- Born: 25 May 1889 Paris, France
- Died: 6 November 1957 (aged 68) Contes, France
- Citizenship: French
- Occupation: Painter
- Parent(s): Father: Georges Joseph Rasetti; Mother: Céline Alexandrone Constance Chaudet

= Georges Estrel Rasetti =

French painter

Georges Estrel Rasetti (25 May 1889 to 6 November 1957), was a French painter and sculptor who sometimes signed his paintings as Estrel. He was the son of painter and ceramicist, Georges Joseph Rasetti (1851 to 1938). He was born in Paris, France, and died in Contes, France, which is in the Alpes-Maritimes department of France.

==Biography==
Georges Estrel Rasetti lived at 6 Rue Choron, in the 9th Arrondissement of Paris, France, a building with multiple apartments where his father Georges Joseph Rasetti and his mother Celine Chaudet also lived. His father Georges Rasetti died on 22 July 1938 and his mother Celine Chaudet died on 5 May 1941

While living in Paris, France, he worked with his father and exhibited at the Salon d’Automne, an annual art show in Paris that started in 1903. Perceived as a reaction against the conservative policies of the official Paris Salon, this massive exhibition almost immediately became the showpiece of developments and innovations in 20th-century painting, drawing, sculpture, engraving, architecture and decorative arts. He also exhibited with Société des Artistes Indépendants., which is an annual independent art exhibition that was aimed at drawing a large audience. It takes place in Paris and was established in 1884 in response to the rigid traditionalism of the official government-sponsored Salon.

George Estrel Rasetti's works were part of the painting event in the art competition at both the 1924 Summer Olympics in Paris, France, as well as in the 1928 Summer Olympics in Amsterdam, the Netherlands. The painting Rasetti submitted to the 1928 Amsterdam Olympics was an oil on canvas painting called Cross-country that was 80 x 117 cm. This international multi-sport event was celebrated from 28 July to 12 August 1928. In addition to sports, the Olympic Games at that time also included art competitions in five categories: architecture, painting, sculpture, literature, and poetry.

His father Georges Rasetti died on 22 July 1938 at the age of 87. During World War II, Georges Estrel Rasetti continued to live at 6 rue Choron, in Paris France. His mother Celine Chaudet died during World War II on 5 May 1941. After the death of his uncle Louis Maurice Chaudet in 1945, Georges Estrel Rasetti lived in one of the apartments at 6 rue Choron in Paris with Élisabeth Chaudet, who was his uncle Maurice Chaude's widow.

After World War II, he sold 6 rue Choron, Paris, in viager and moved to Sclos de Contes, France, with Élisabeth Chaudet to devote himself to painting. Sclos de Contes is a part of the village of Contes, France, in the Alpes-Maritimes department of France, within the region of Provence-Alpes-Côte d'Azur in south-eastern France about 18 kilometers north and a little west of Nice, France.
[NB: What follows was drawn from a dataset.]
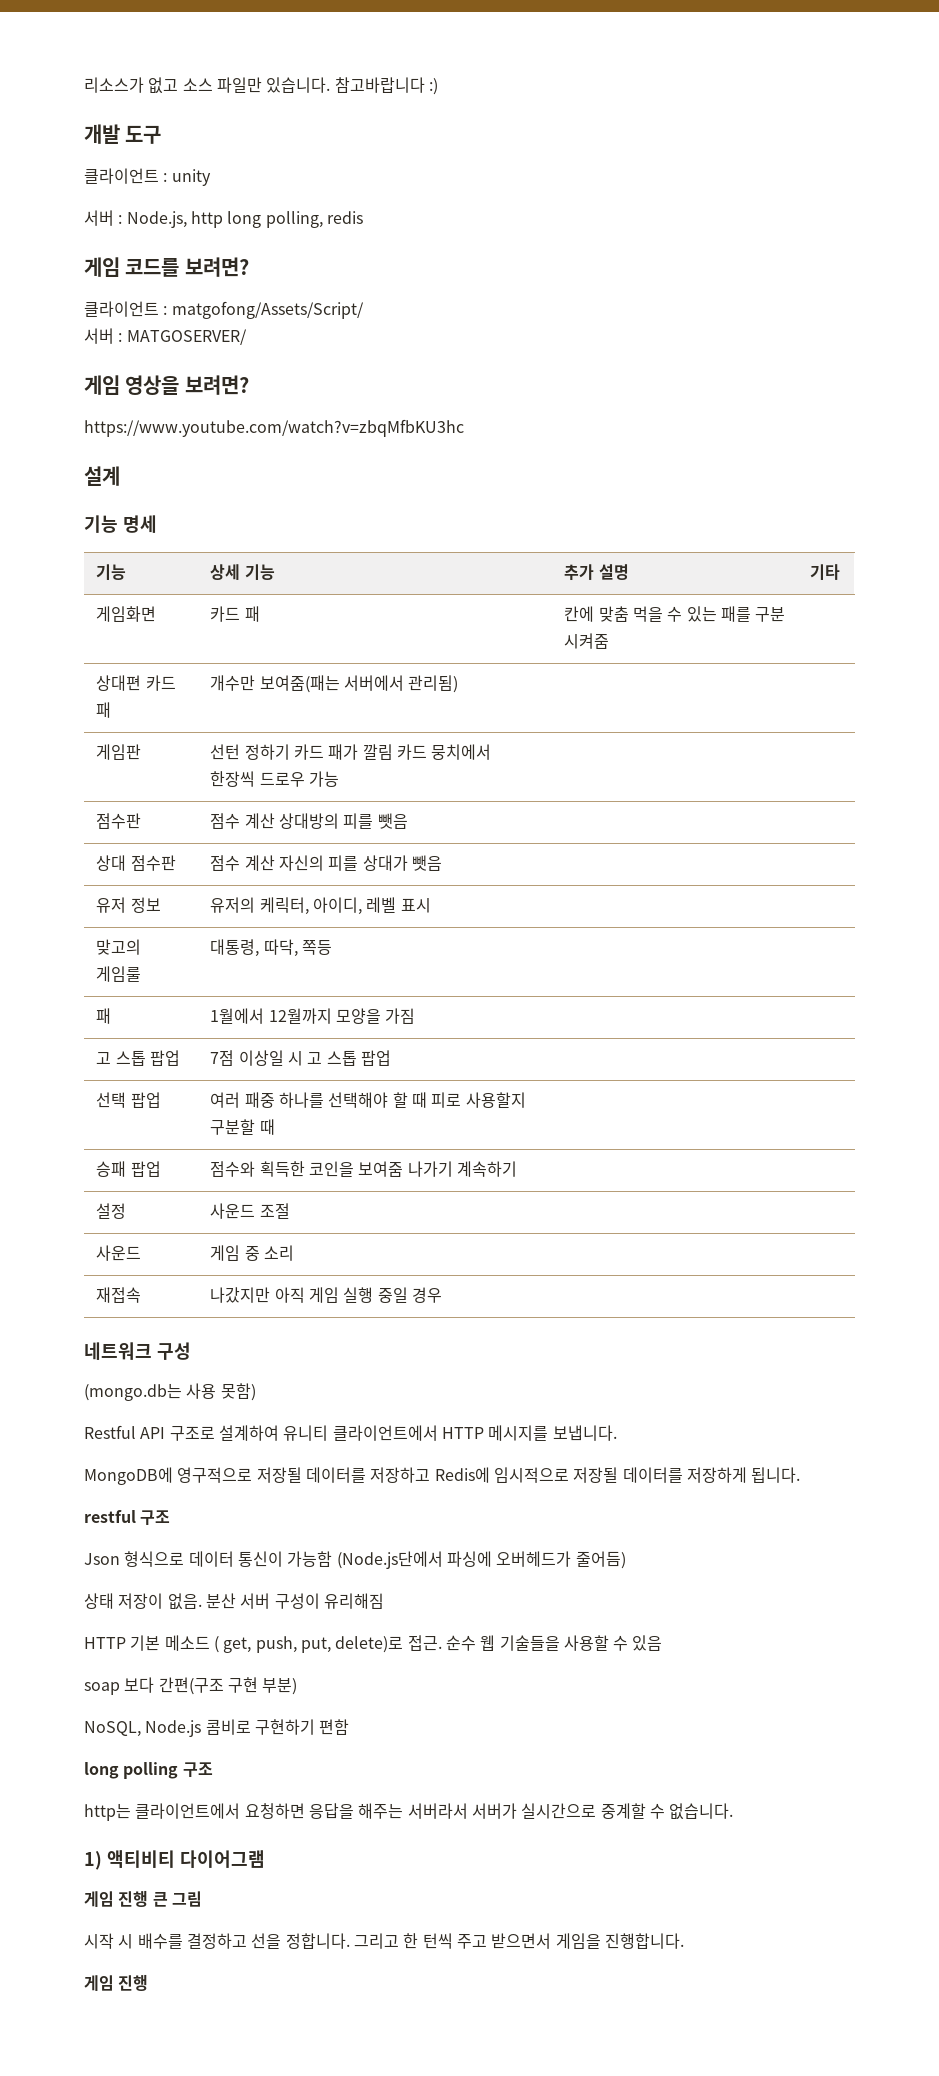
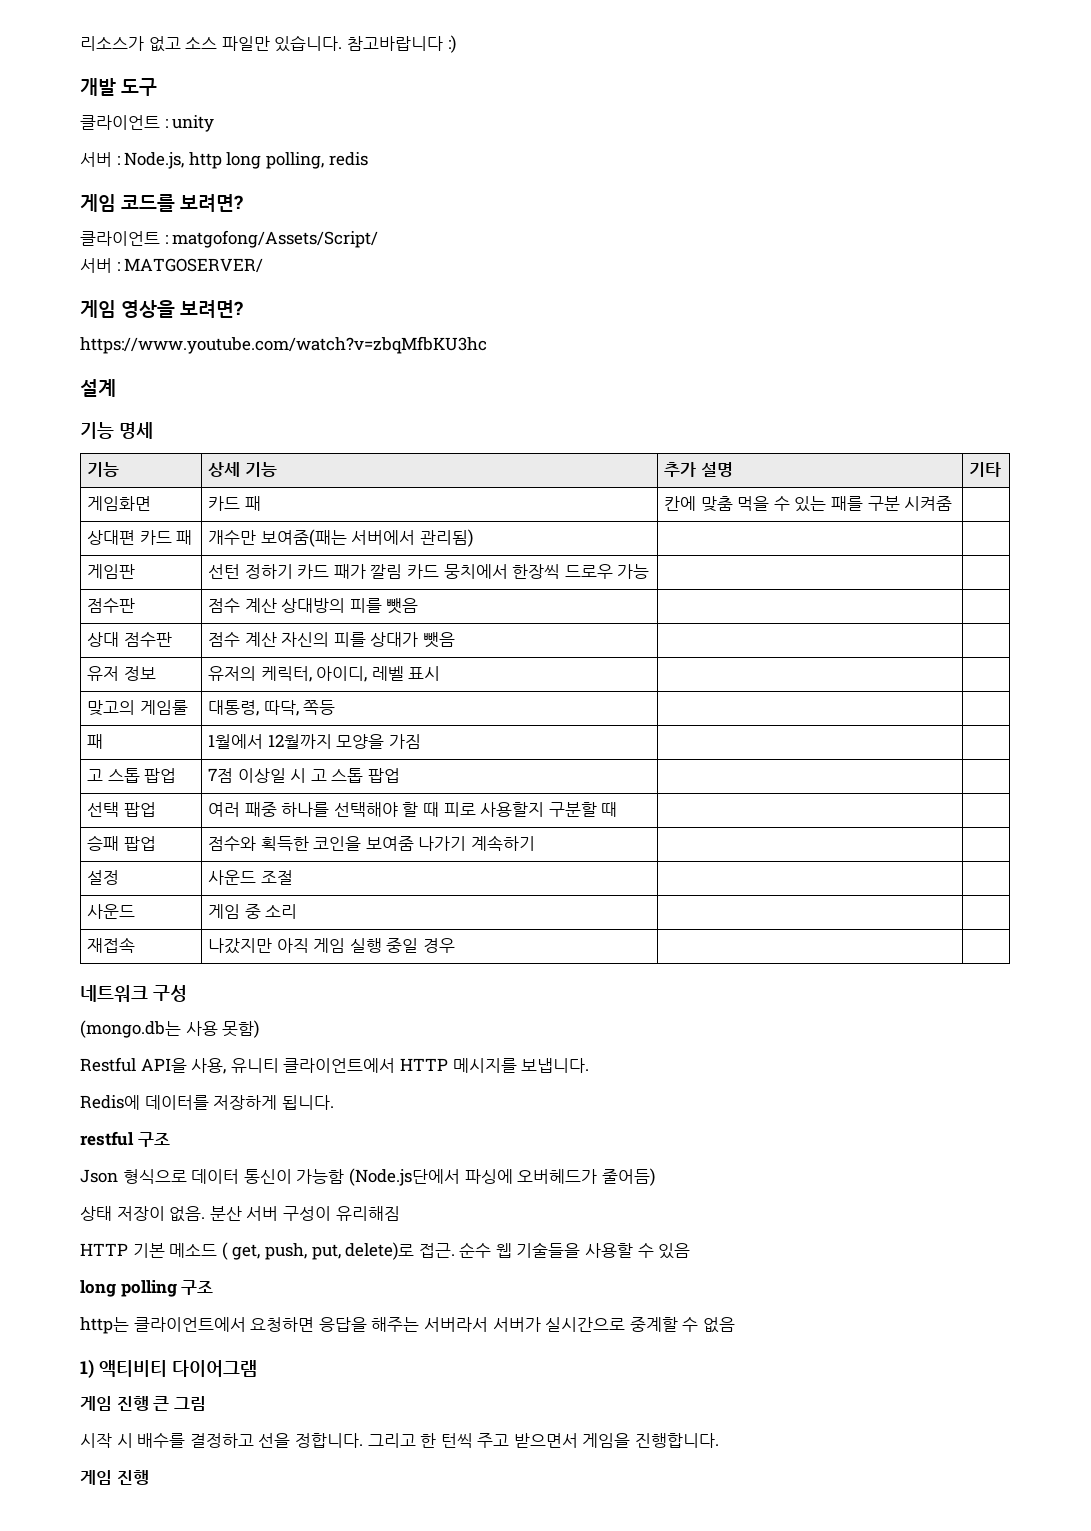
[140,1425,279,1441] API 구조로 설계하여 -> [140,1058,227,1074] API을 사용,
[84,1467,619,1485] MongoDB에 영구적으로 저장될 데이터를 저장하고 Redis에 임시적으로 저장될 -> [80,1095,140,1110] Redis에
[84,1677,298,1695] [84,1719,350,1737] // soap 보다 간편(구조 구현 부분) // NoSQL, Node.js 콤비로 구현하기 편함 -> (691, 1251) none
[669,1803,734,1820] 없습니다. -> [702,1317,735,1333] 없음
After departing Paris for Sclos de Contes, the new owner of 6 rue Choron in Paris was left with many belongings that Rasetti did not take with him. When cleaning 6 rue Choron, the new owner of the building discarded many items of Rasetti's, including inadvertently discarding photographic plates of Paul Gauguin's paintings that Rasetti had left behind.

After Élisabeth Chaudet died, Georges Estrel Rasetti continued to live in Sclos de Contes until his death on 6 November 1957, which was caused by an electric blanket that short circuited and caused a fire. In addition to killing Rasetti, the fire also consumed several Paul Gauguin and Vincent van Gogh paintings that Rasetti possessed that were stored under his bed at the time of the fire.

Georges Estrel Rasetti's works include: Le vallon, Le parc maison à Bréchaille à Chatou, Paysage de Provence, La vielle usine à Maillot, Ferme dans un paysage, Ferme en Bretagne, Le Zinc, Maison à Épernon, Femmes au champs ramasseuses de pommes de terre, Concours de Pêche, Les Rochers Rouges, Paysages, Paysages au verger, and others.

==Personal life==
Georges Estrel Rasetti was the son of painter and ceramicist, Georges Joseph Rasetti (1851 to 1938). His mother, wife of Georges Joseph Rasetti, was Céline Constance Alexandrone Chaudet (15 April 1863 to 5 May 1941).

Céline Chaudet's brother, Georges Alfred Chaudet, was a painter, photographer and art dealer for Paul Gauguin. Georges Chaudet died in 1899. Georges Chaudet was a member of the Société des Artistes Français, with whom he exhibited. Georges Chaudet met Gauguin in the Breton village of Douarnenez, in Brittany, France, and became Gauguin's friend and art dealer until Chaudet's death.